Task statement: Copy the entries without a single change. Pictures should be dropped.

Web document revisions:
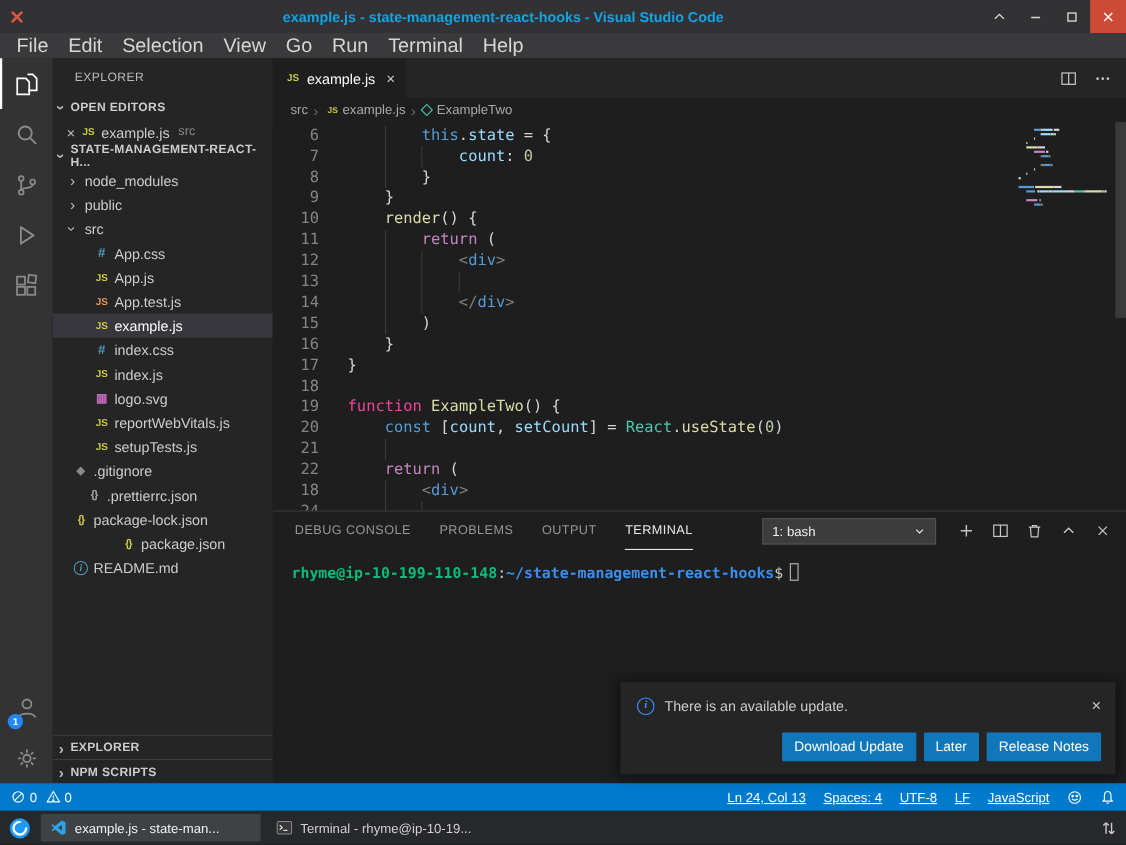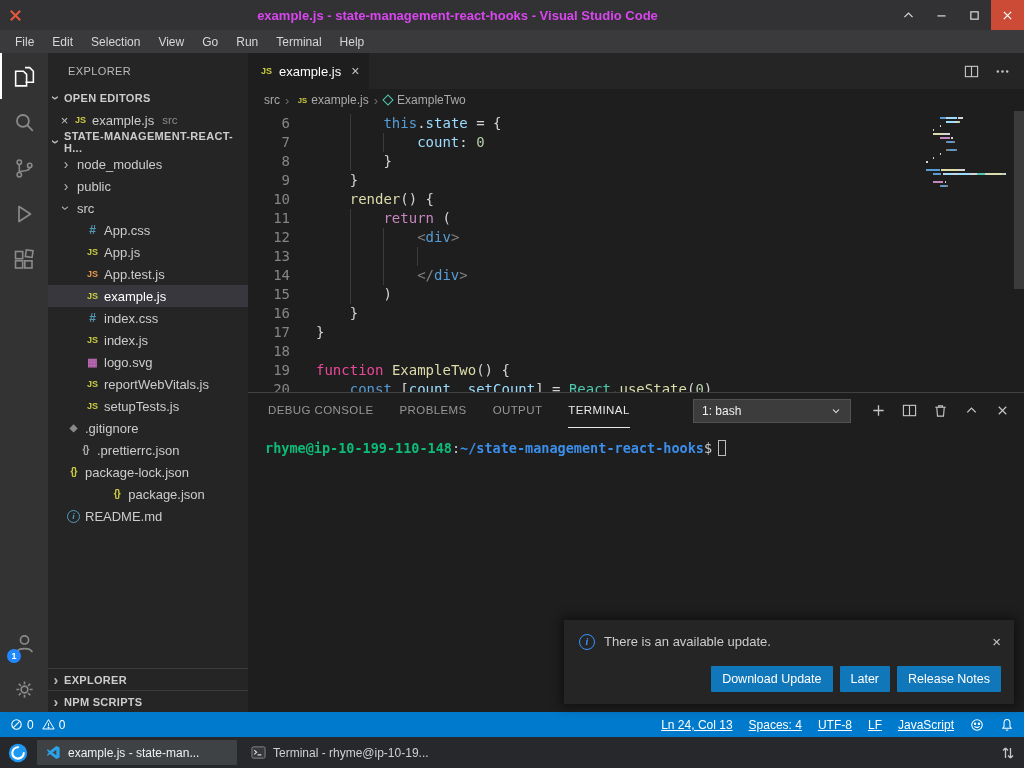--- a/index.html
+++ b/index.html
@@ -3,28 +3,28 @@
 <meta charset="utf-8">
 <style>
   * { margin:0; padding:0; box-sizing:border-box; }
   html,body { background:#111; }
   .screen{position:relative;width:1024px;height:768px;background:#1e1e1e;overflow:hidden;
     font-family:"Liberation Sans",sans-serif;color:#ccc;cursor:default;}
   svg{display:block;}
 
   
   .titlebar{position:absolute;top:0;left:0;right:0;height:30px;background:#323234;display:flex;align-items:center;padding-left:8px;}
-  .title-text{flex:1;text-align:center;font-size:13px;font-weight:700;color:#d946ef;white-space:nowrap;overflow:hidden;}
+  .title-text{flex:1;text-align:center;font-size:13px;font-weight:700;color:#0ea5e9;white-space:nowrap;overflow:hidden;}
   .win-controls{display:flex;height:100%;}
   .wc{width:33px;height:30px;display:flex;align-items:center;justify-content:center;color:#d8d8d8;}
   .wc.close{background:#cc4b37;color:#fff;}
 
   
   .menubar{position:absolute;top:30px;left:0;right:0;height:23px;background:#3a3a3c;display:flex;align-items:center;padding-left:6px;}
-  .menu-item{font-size:12px;color:#d6d6d6;padding:0 9px;}
+  .menu-item{font-size:18px;color:#d6d6d6;padding:0 9px;}
 
   
   .main{position:absolute;top:53px;left:0;right:0;bottom:56px;display:flex;}
 
   
   .activitybar{width:48px;background:#333333;display:flex;flex-direction:column;justify-content:space-between;flex:none;}
   .ab-item{width:48px;height:46px;display:flex;align-items:center;justify-content:center;color:#8a8a8a;position:relative;}
   .ab-item.active{color:#ffffff;box-shadow:inset 2px 0 0 #ffffff;}
   .ab-badge{position:absolute;bottom:3px;left:7px;width:14px;height:14px;border-radius:50%;background:#2188ff;color:#fff;
     font-size:9px;line-height:14px;text-align:center;font-weight:700;}
@@ -78,21 +78,21 @@
   .line-num{width:42px;flex:none;text-align:right;color:#858585;}
   .line-content{margin-left:26px;position:relative;flex:1;}
   .indent-guide{position:absolute;top:0;bottom:0;width:1px;background:#3b3b3b;}
   .minimap{position:absolute;top:6px;right:14px;width:84px;}
   .mm-line{height:2px;margin-bottom:2px;font-size:0;white-space:nowrap;}
   .mm-seg{display:inline-block;height:2px;}
   .scrollbar{position:absolute;top:0;right:0;bottom:0;width:10px;}
   .scrollbar .thumb{position:absolute;top:0;right:0;width:10px;height:178px;background:rgba(121,121,121,.32);}
 
   
-  .panel{height:320px;border-top:1px solid #414141;display:flex;flex-direction:column;background:#1e1e1e;flex:none;}
+  .panel{height:248px;border-top:1px solid #414141;display:flex;flex-direction:column;background:#1e1e1e;flex:none;}
   .panel-header{height:35px;display:flex;align-items:center;justify-content:space-between;padding:0 14px 0 20px;flex:none;}
   .panel-tabs{display:flex;gap:26px;height:100%;}
   .panel-tab{font-size:11.5px;letter-spacing:.4px;color:#969696;display:flex;align-items:center;border-bottom:1px solid transparent;}
   .panel-tab.active{color:#e7e7e7;border-bottom:1px solid #e7e7e7;}
   .panel-right{display:flex;align-items:center;gap:16px;color:#c5c5c5;}
   .shell-select{width:158px;height:24px;background:#3c3c3c;border:1px solid #525252;display:flex;align-items:center;
     justify-content:space-between;padding:0 8px;font-size:12px;color:#f0f0f0;margin-right:4px;}
   .terminal{flex:1;padding:12px 0 0 17px;font-family:"DejaVu Sans Mono",monospace;font-size:13.5px;}
   .t-user,.t-path{font-weight:700;}
   .t-fg{color:#cccccc;}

Task response:
--- a/index.html
+++ b/index.html
@@ -3,28 +3,28 @@
 <meta charset="utf-8">
 <style>
   * { margin:0; padding:0; box-sizing:border-box; }
   html,body { background:#111; }
   .screen{position:relative;width:1024px;height:768px;background:#1e1e1e;overflow:hidden;
     font-family:"Liberation Sans",sans-serif;color:#ccc;cursor:default;}
   svg{display:block;}
 
   
   .titlebar{position:absolute;top:0;left:0;right:0;height:30px;background:#323234;display:flex;align-items:center;padding-left:8px;}
-  .title-text{flex:1;text-align:center;font-size:13px;font-weight:700;color:#d946ef;white-space:nowrap;overflow:hidden;}
+  .title-text{flex:1;text-align:center;font-size:13px;font-weight:700;color:#0ea5e9;white-space:nowrap;overflow:hidden;}
   .win-controls{display:flex;height:100%;}
   .wc{width:33px;height:30px;display:flex;align-items:center;justify-content:center;color:#d8d8d8;}
   .wc.close{background:#cc4b37;color:#fff;}
 
   
   .menubar{position:absolute;top:30px;left:0;right:0;height:23px;background:#3a3a3c;display:flex;align-items:center;padding-left:6px;}
-  .menu-item{font-size:12px;color:#d6d6d6;padding:0 9px;}
+  .menu-item{font-size:18px;color:#d6d6d6;padding:0 9px;}
 
   
   .main{position:absolute;top:53px;left:0;right:0;bottom:56px;display:flex;}
 
   
   .activitybar{width:48px;background:#333333;display:flex;flex-direction:column;justify-content:space-between;flex:none;}
   .ab-item{width:48px;height:46px;display:flex;align-items:center;justify-content:center;color:#8a8a8a;position:relative;}
   .ab-item.active{color:#ffffff;box-shadow:inset 2px 0 0 #ffffff;}
   .ab-badge{position:absolute;bottom:3px;left:7px;width:14px;height:14px;border-radius:50%;background:#2188ff;color:#fff;
     font-size:9px;line-height:14px;text-align:center;font-weight:700;}
@@ -78,21 +78,21 @@
   .line-num{width:42px;flex:none;text-align:right;color:#858585;}
   .line-content{margin-left:26px;position:relative;flex:1;}
   .indent-guide{position:absolute;top:0;bottom:0;width:1px;background:#3b3b3b;}
   .minimap{position:absolute;top:6px;right:14px;width:84px;}
   .mm-line{height:2px;margin-bottom:2px;font-size:0;white-space:nowrap;}
   .mm-seg{display:inline-block;height:2px;}
   .scrollbar{position:absolute;top:0;right:0;bottom:0;width:10px;}
   .scrollbar .thumb{position:absolute;top:0;right:0;width:10px;height:178px;background:rgba(121,121,121,.32);}
 
   
-  .panel{height:320px;border-top:1px solid #414141;display:flex;flex-direction:column;background:#1e1e1e;flex:none;}
+  .panel{height:248px;border-top:1px solid #414141;display:flex;flex-direction:column;background:#1e1e1e;flex:none;}
   .panel-header{height:35px;display:flex;align-items:center;justify-content:space-between;padding:0 14px 0 20px;flex:none;}
   .panel-tabs{display:flex;gap:26px;height:100%;}
   .panel-tab{font-size:11.5px;letter-spacing:.4px;color:#969696;display:flex;align-items:center;border-bottom:1px solid transparent;}
   .panel-tab.active{color:#e7e7e7;border-bottom:1px solid #e7e7e7;}
   .panel-right{display:flex;align-items:center;gap:16px;color:#c5c5c5;}
   .shell-select{width:158px;height:24px;background:#3c3c3c;border:1px solid #525252;display:flex;align-items:center;
     justify-content:space-between;padding:0 8px;font-size:12px;color:#f0f0f0;margin-right:4px;}
   .terminal{flex:1;padding:12px 0 0 17px;font-family:"DejaVu Sans Mono",monospace;font-size:13.5px;}
   .t-user,.t-path{font-weight:700;}
   .t-fg{color:#cccccc;}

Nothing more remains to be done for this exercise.